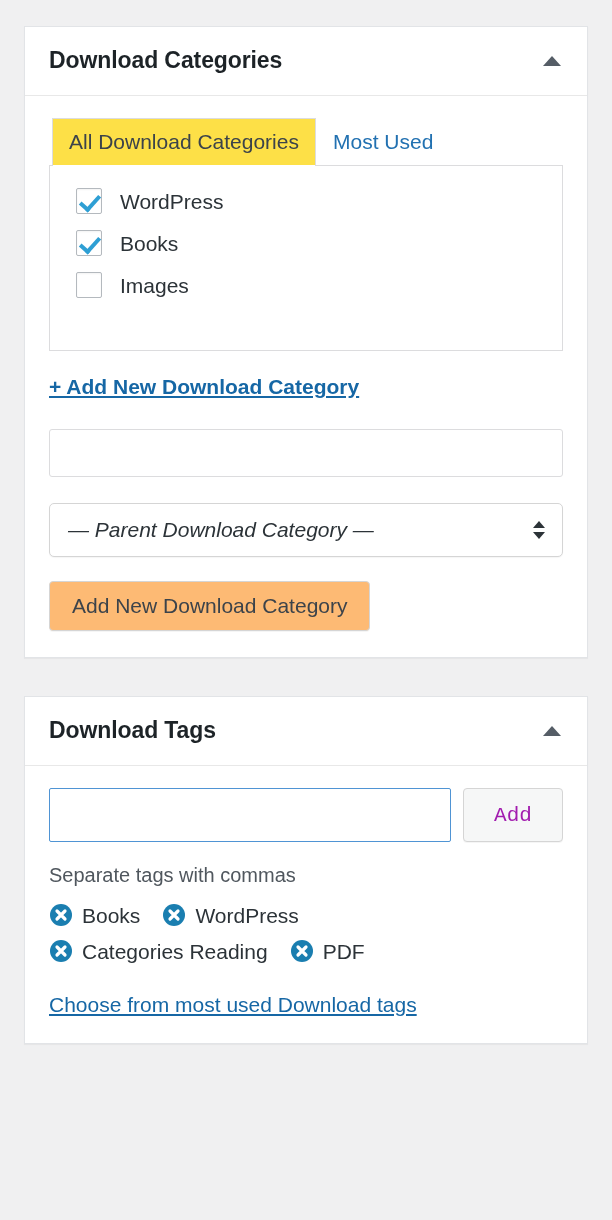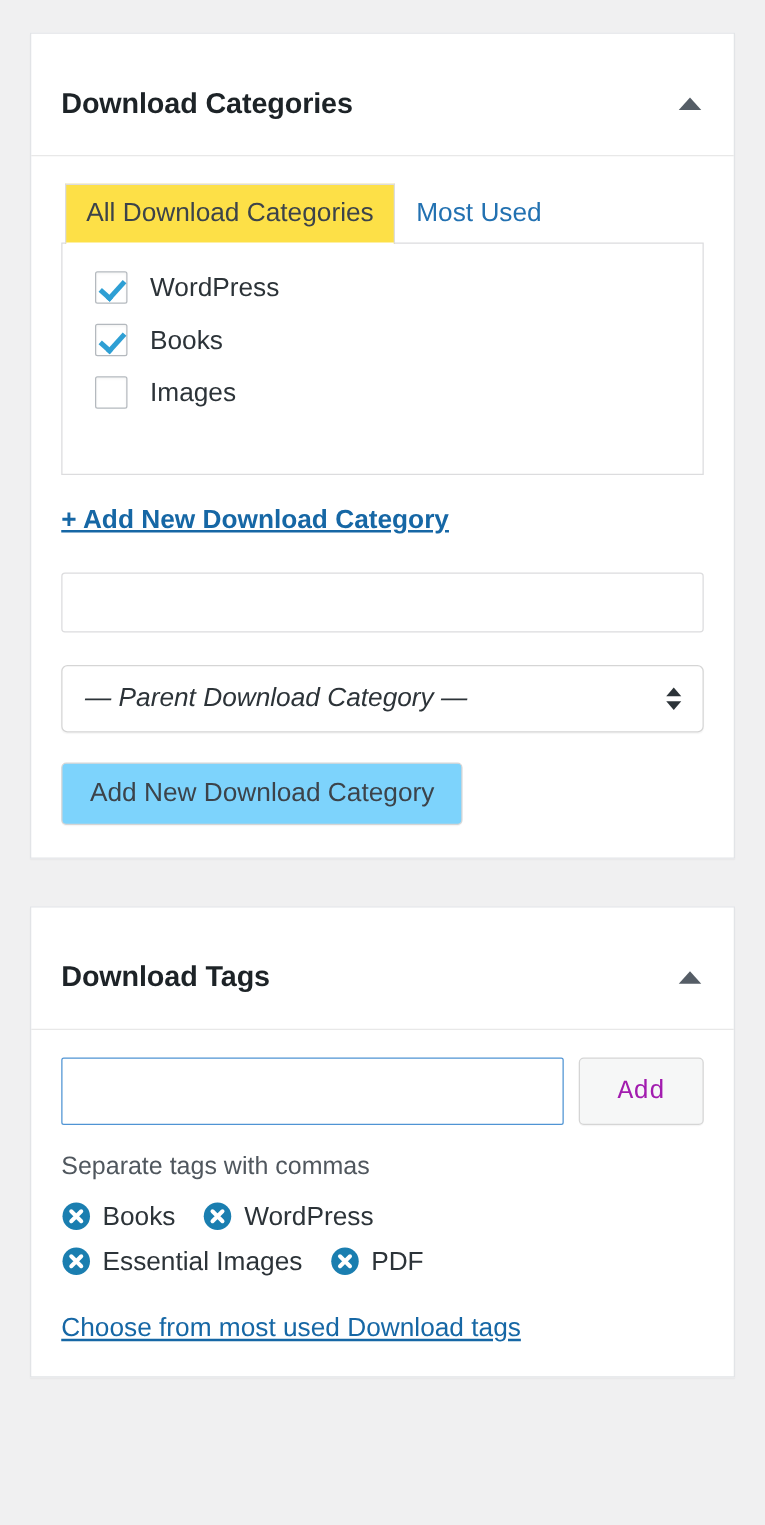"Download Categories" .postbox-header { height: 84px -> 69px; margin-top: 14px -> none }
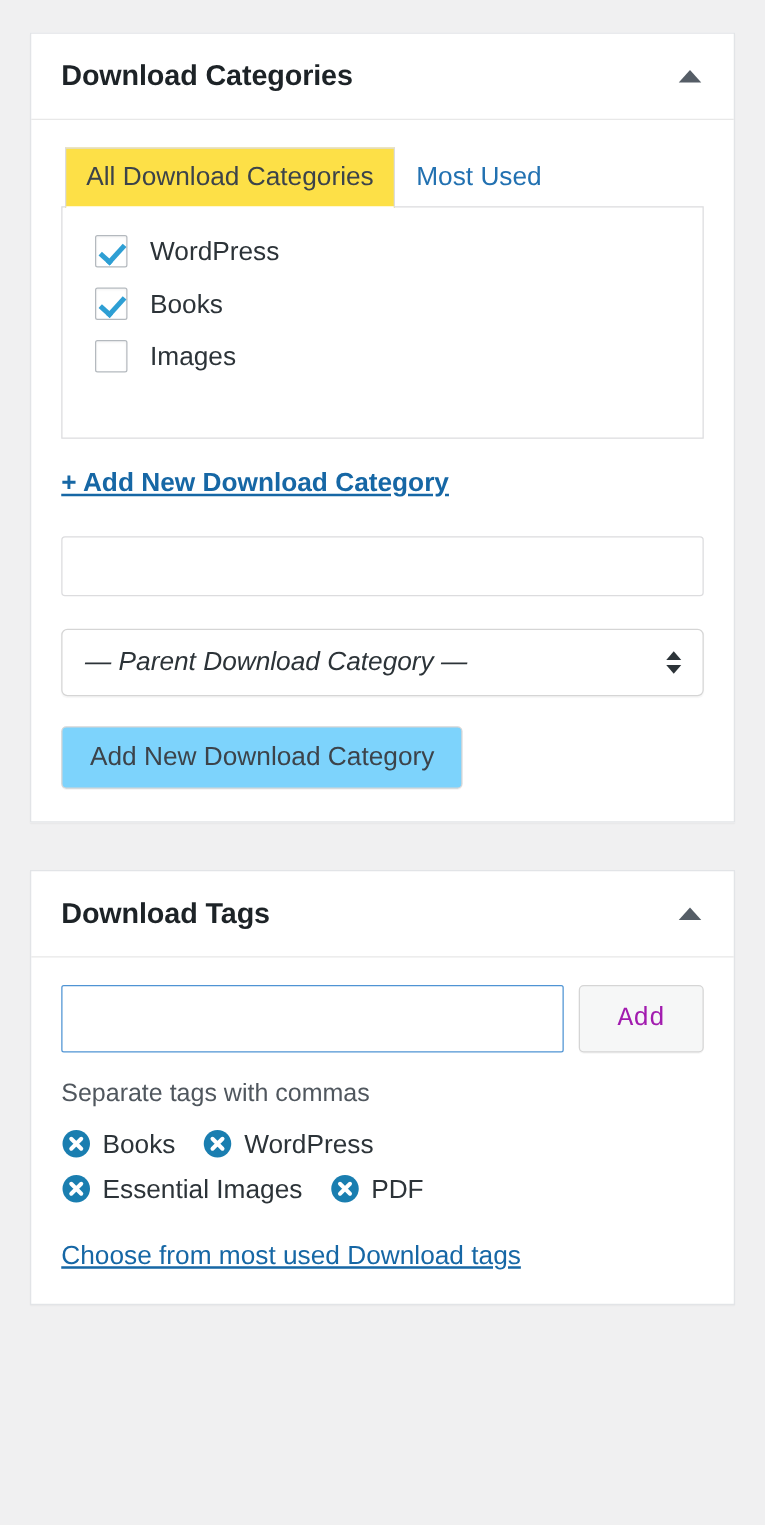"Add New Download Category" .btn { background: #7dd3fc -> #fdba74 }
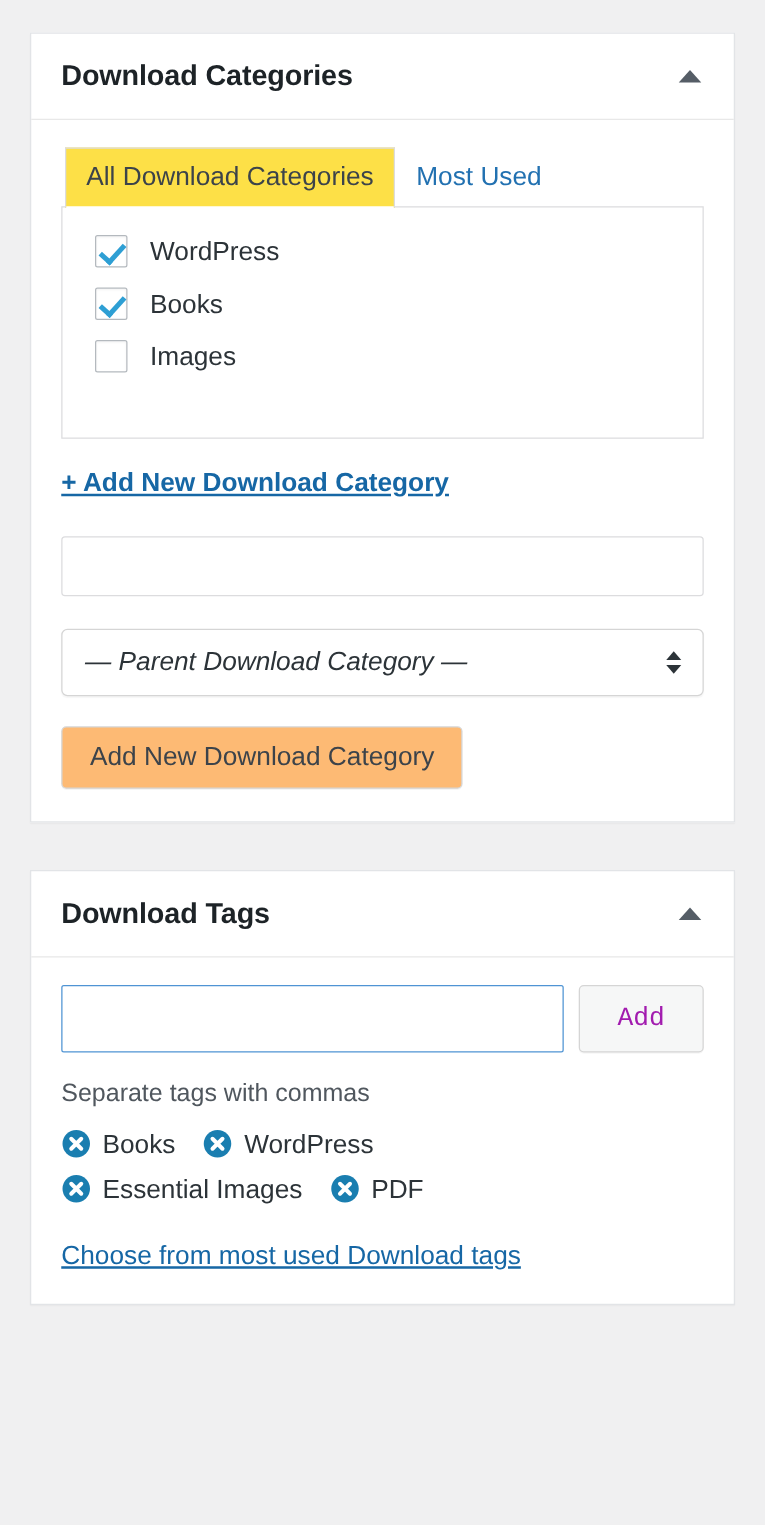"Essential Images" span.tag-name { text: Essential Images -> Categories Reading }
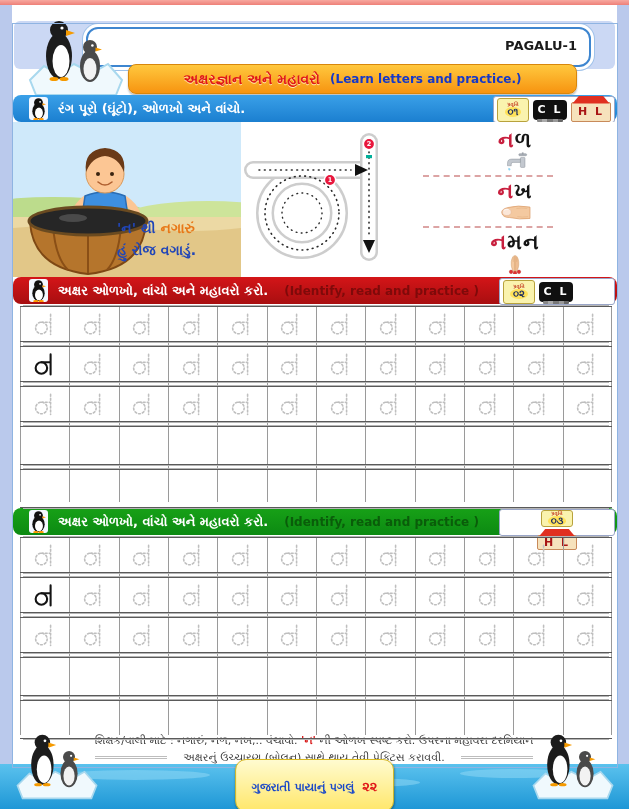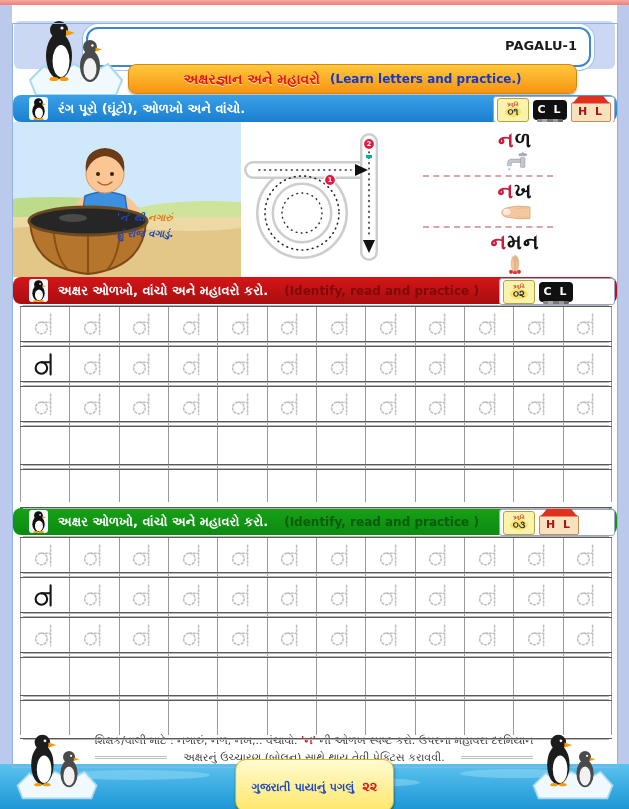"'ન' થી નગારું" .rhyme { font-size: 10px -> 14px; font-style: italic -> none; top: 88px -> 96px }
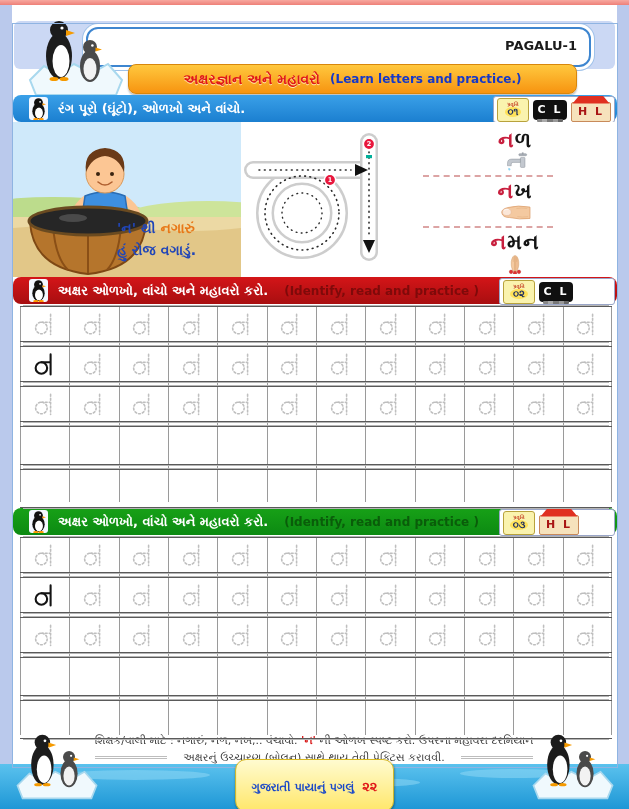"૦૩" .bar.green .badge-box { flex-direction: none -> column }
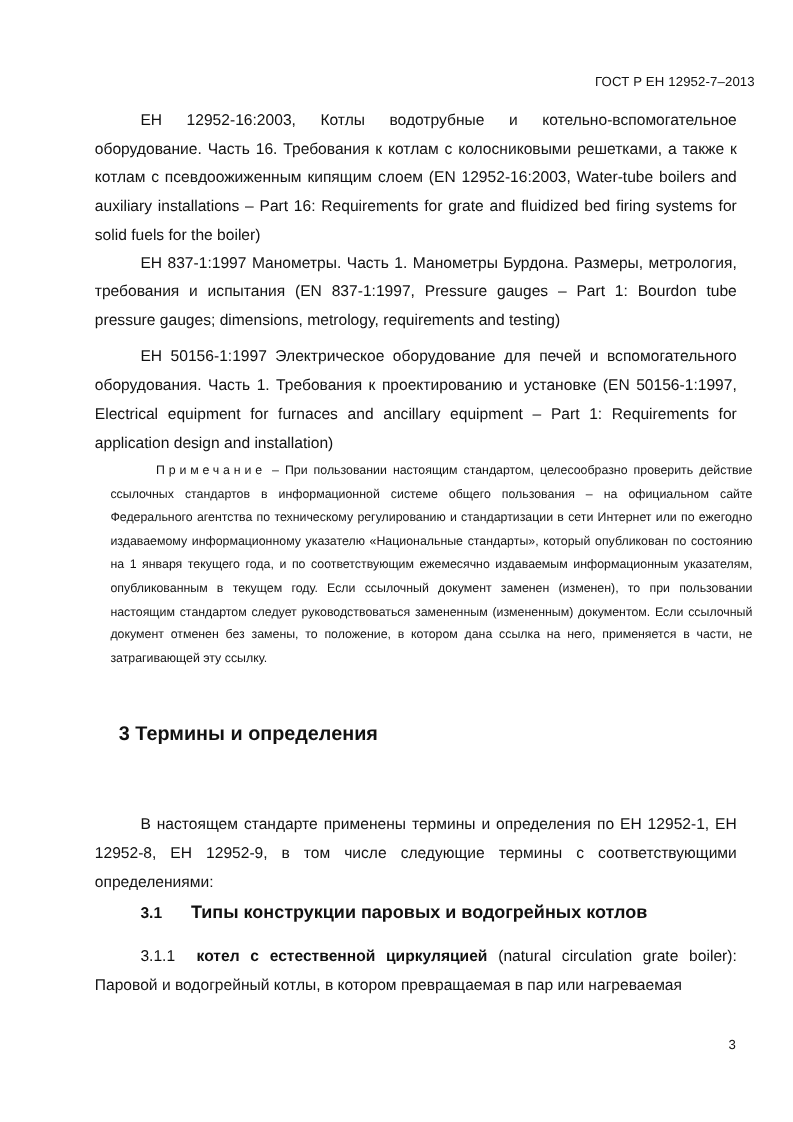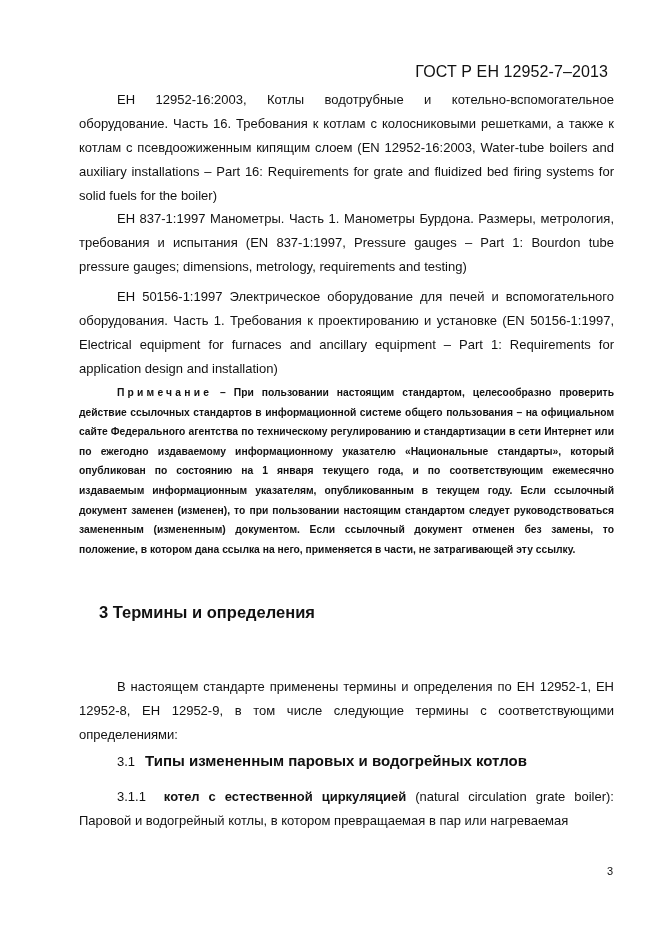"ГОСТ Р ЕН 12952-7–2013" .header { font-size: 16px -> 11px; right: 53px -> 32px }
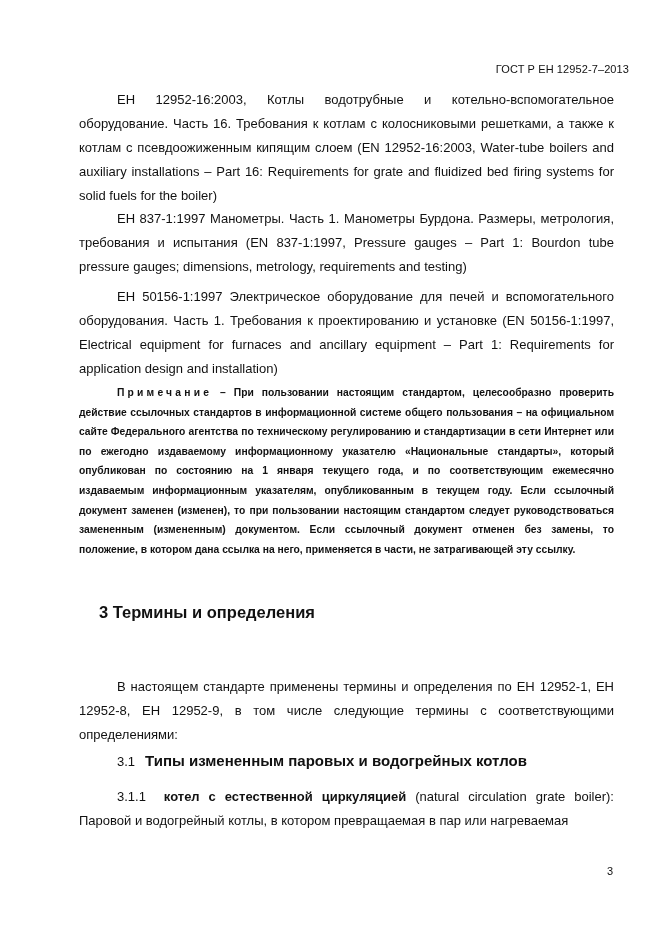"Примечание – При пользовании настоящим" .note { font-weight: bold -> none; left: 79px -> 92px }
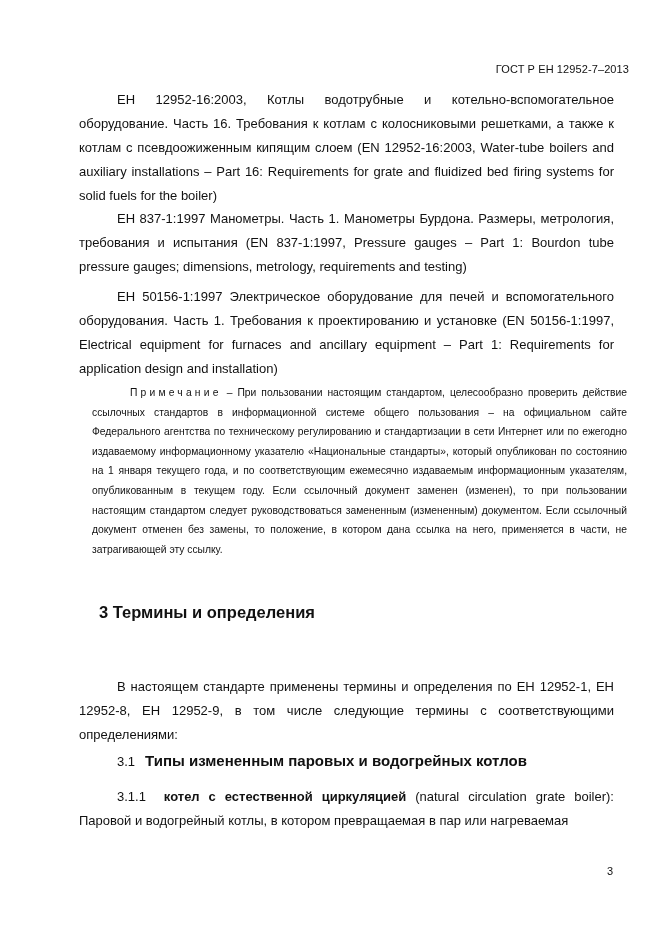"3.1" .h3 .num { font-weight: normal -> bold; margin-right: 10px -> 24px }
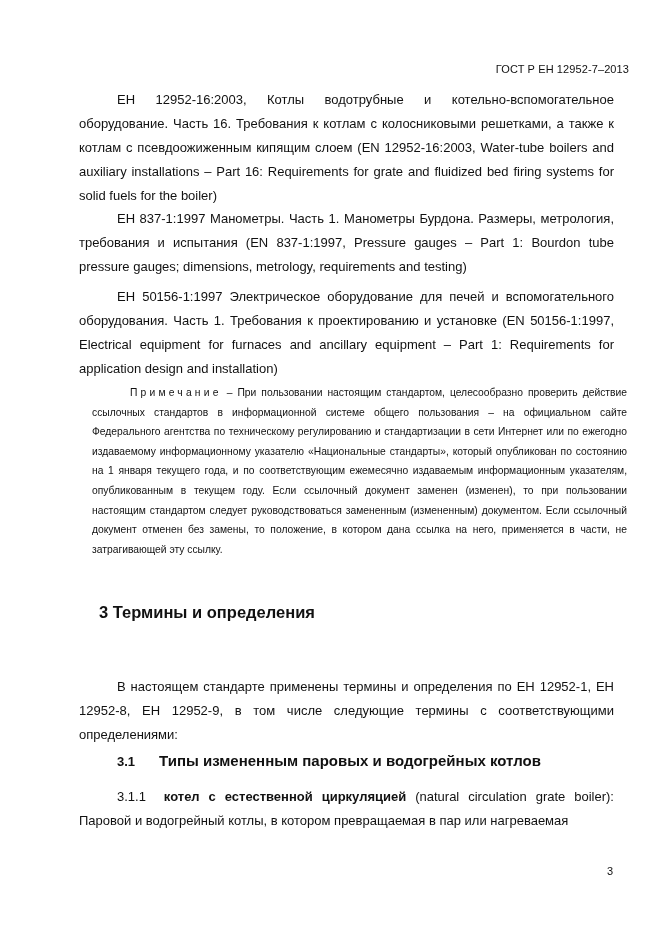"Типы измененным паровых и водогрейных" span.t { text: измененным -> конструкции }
* * * * *
## WHAT THE EXERCISE ASKS:
Your task is to return the entries above exactly, with no pictures.

## ANSWER SPACE:
"Download Categories" .postbox-header { height: 84px -> 69px; margin-top: 14px -> none }
"Add New Download Category" .btn { background: #7dd3fc -> #fdba74 }
"Essential Images" span.tag-name { text: Essential Images -> Categories Reading }
"'ન' થી નગારું" .rhyme { font-size: 10px -> 14px; font-style: italic -> none; top: 88px -> 96px }
"૦૩" .bar.green .badge-box { flex-direction: none -> column }
"ГОСТ Р ЕН 12952-7–2013" .header { font-size: 16px -> 11px; right: 53px -> 32px }
"Примечание – При пользовании настоящим" .note { font-weight: bold -> none; left: 79px -> 92px }
"3.1" .h3 .num { font-weight: normal -> bold; margin-right: 10px -> 24px }
"Типы измененным паровых и водогрейных" span.t { text: измененным -> конструкции }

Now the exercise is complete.